This doesn't surprise me given certain studies on remaining closeted I've found in the past. Here's some copypasta from a post of mine on another forum.
(TL;DR: Hiding who you are when who you are is devalued by your tribe can make you depressed.)
Research from 2009 suggests that concealing a "stigmatized identity" (such as being a closeted LGBT or keeping a poorly understood mental illness secret) raises scores on a self-assessment called the CES-D on average about 6 points. The CES-D is designed to
measure symptoms of depression. Its clinical cutoff score - the score after which a diagnosis of depression using standard DSM criteria is quite likely - is 16. The average adult scores 9.
Full disclosure: The study population was psych students, who are largely young adults. The 2009 paper says the young adult average score has been sometimes measured near 15. This could be due to many factors, including poor self-care, new independence, school stresses, etc. Still, 6 points higher on a scale where the average is 9 and the clinical cutoff is 16 seems like a huge negative effect.
I went looking for other sources to calibrate my intuition. Here are some things I found, in which I could verify that the research used the same form of the CES-D. (It's commonly abbreviated.)
Full-time care of a family member with dementia was reported in
a 2003 study to raise average CES-D scores by 4 points. The same study found the family member's death to raise it on average another 6 points. CES-D scores tended to fall again to pre-caring levels about a year after that.
This 1990 study reports on the CES-D scores of a homeless population, but also includes a table of percentages of other populations who score at least 16 for comparison. Here are some:
- Homeless - inner-city LA - male: 71%
- Psychiatric inpatient: 70%
- Alcoholic: 62%
- Concealing stigmatized identity - young adult: 59% (as reported in 2009 study)
- Drug addict: 52%
- Death of a spouse - past year: 52%
- Marital separation - past year: 49%
- Unemployed - LA - multi-ethnic: 47%
- General population: 19%
Comparing populations using these numbers requires some care, but applying such care seems to bump concealing a stigmatized identity
upward rather than
downward in ranking. For example, the CES-D questions ask about eating and sleeping habits, which are negatively impacted by drugs, alcohol, and homelessness.

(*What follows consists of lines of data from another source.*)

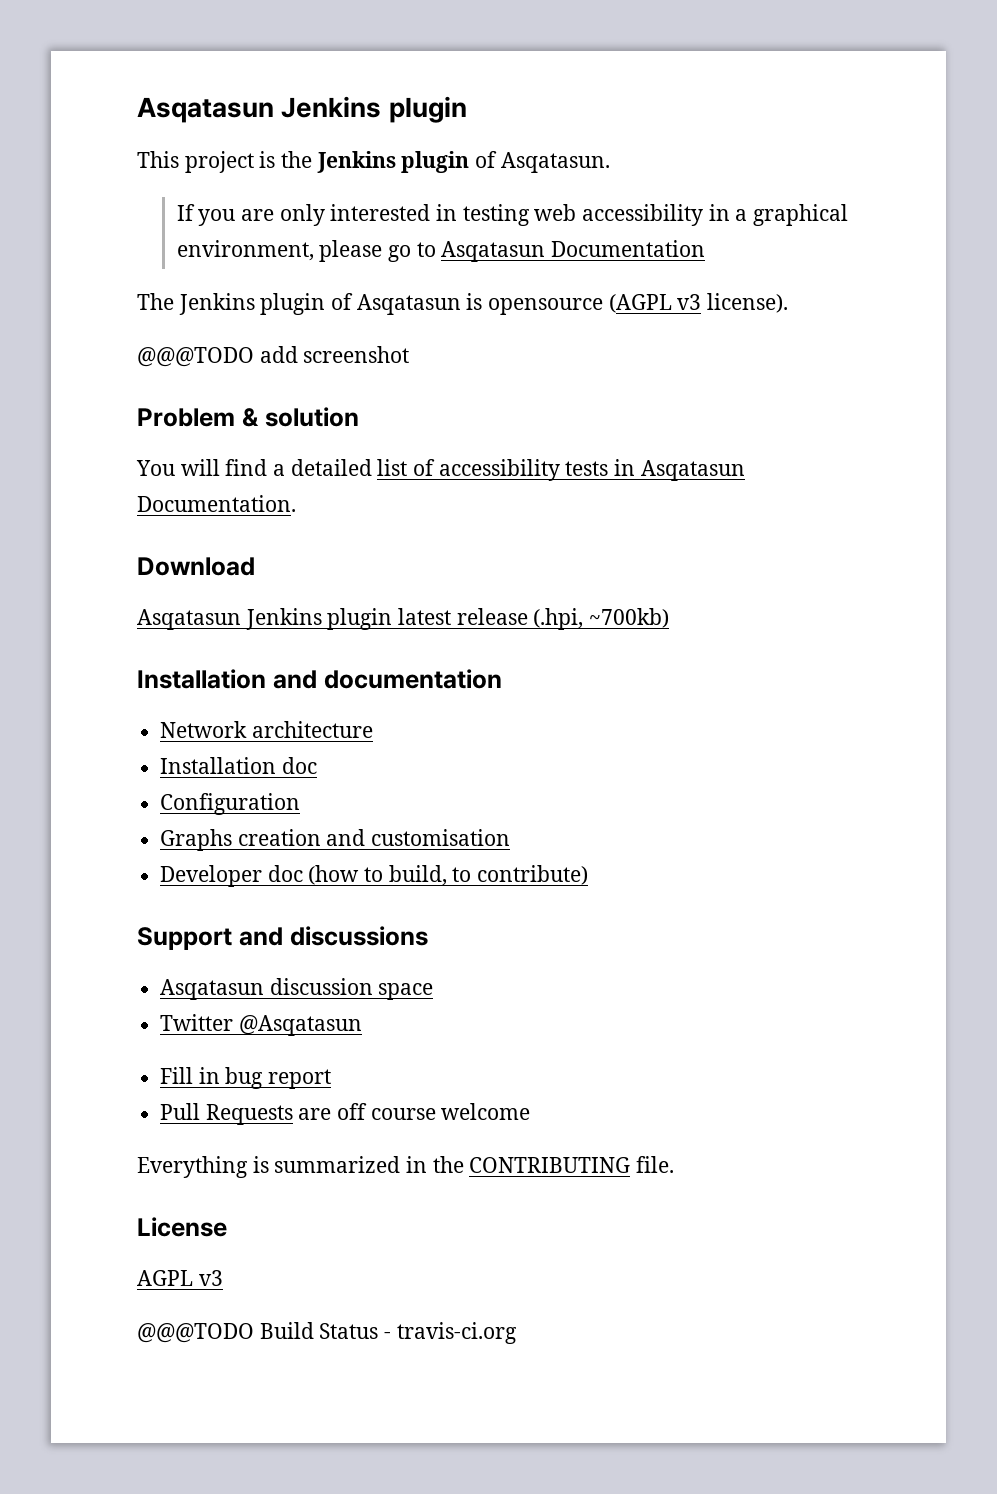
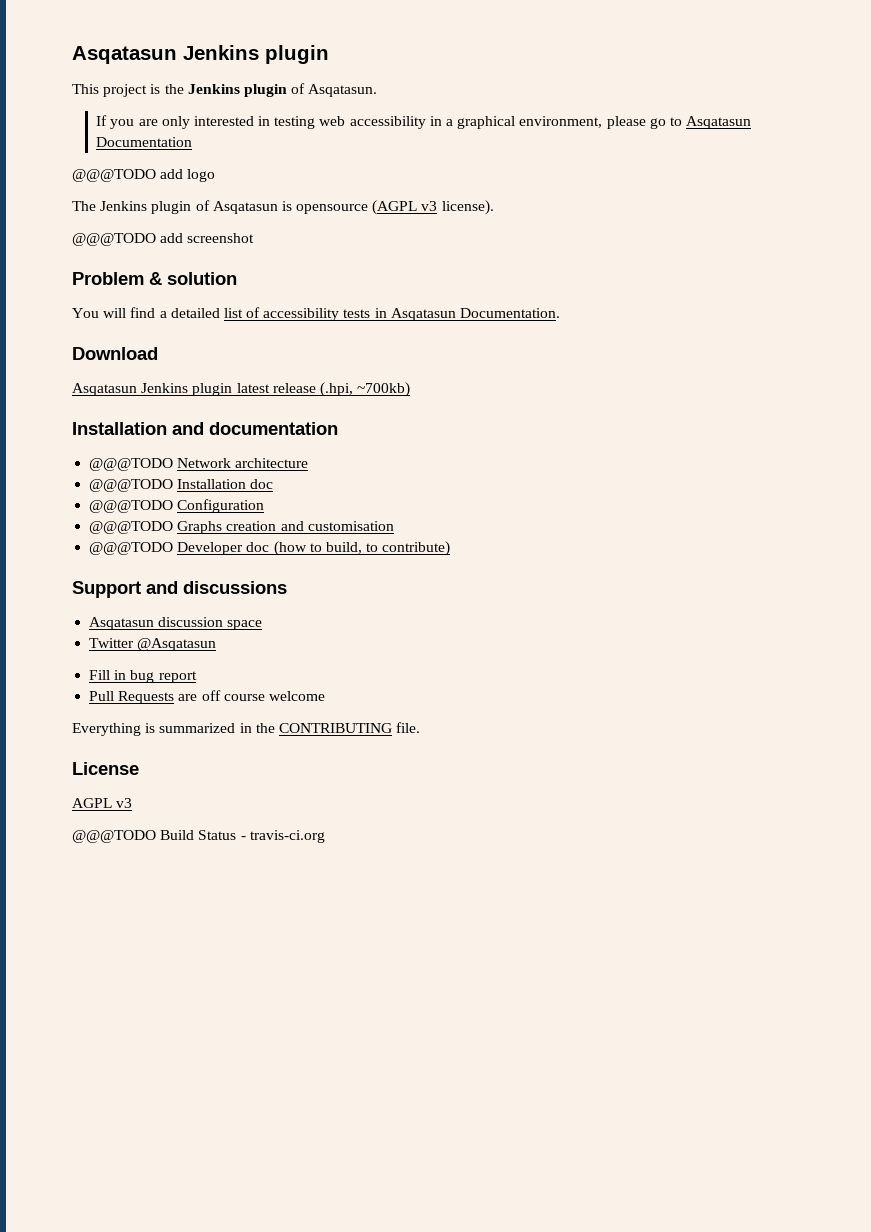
+ @@@TODO add logo
- Network architecture
+ @@@TODO Network architecture
- Installation doc
+ @@@TODO Installation doc
- Configuration
+ @@@TODO Configuration
- Graphs creation and customisation
+ @@@TODO Graphs creation and customisation
- Developer doc (how to build, to contribute)
+ @@@TODO Developer doc (how to build, to contribute)

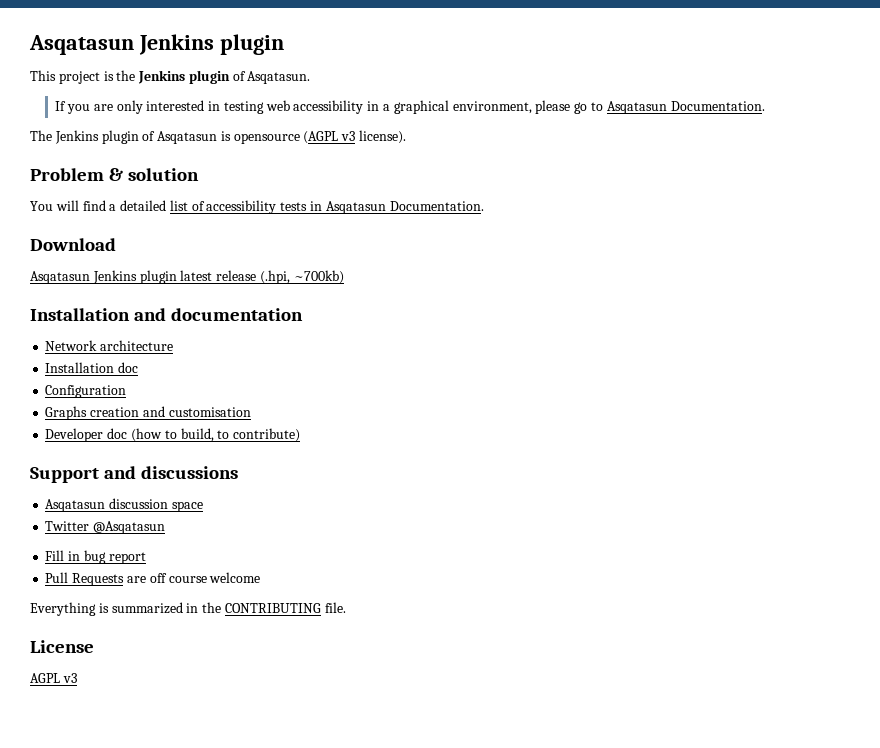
- If you are only interested in testing web accessibility in a graphical environment, please go to Asqatasun Documentation
- @@@TODO add logo
+ If you are only interested in testing web accessibility in a graphical environment, please go to Asqatasun Documentation.
- @@@TODO add screenshot
- @@@TODO Network architecture
+ Network architecture
- @@@TODO Installation doc
+ Installation doc
- @@@TODO Configuration
+ Configuration
- @@@TODO Graphs creation and customisation
+ Graphs creation and customisation
- @@@TODO Developer doc (how to build, to contribute)
+ Developer doc (how to build, to contribute)
- @@@TODO Build Status - travis-ci.org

Some other conclusions from the 2009 study:
- Psychological distress is due to anticipated stigma from peers should they ever discover the shameful secret.
- Study participants estimated this anticipated stigma as having a much lower effect on them than their peers did. IMO, this implies that we underestimate the distress that staying closeted causes us.
- The effect on psychological distress was mostly mediated through the centrality of the hidden identity (i.e. how much it was seen as central to overall identity) and its salience (i.e. how often it came up in conscious thought).
- The greater the anticipated stigma, the greater the centrality. There's a correlation, and the authors make a good case by comparing statistical models that greater anticipated stigma causes greater centrality.
Some good news: Closeted exmos can use these conclusions to ease their burden. Reducing centrality (e.g. with "I'm much more than my beliefs" or "I'm still the same person") can help. Reducing salience (e.g. by taking as many breaks from church as possible) can help.
Some bad news: The fact that anticipated stigma drives up centrality makes centrality hard to reduce. And of course, an unrelenting stream of belief tests makes salience hard to reduce.
The study didn't attempt to measure the effect of internalizing negative messages from the surrounding culture.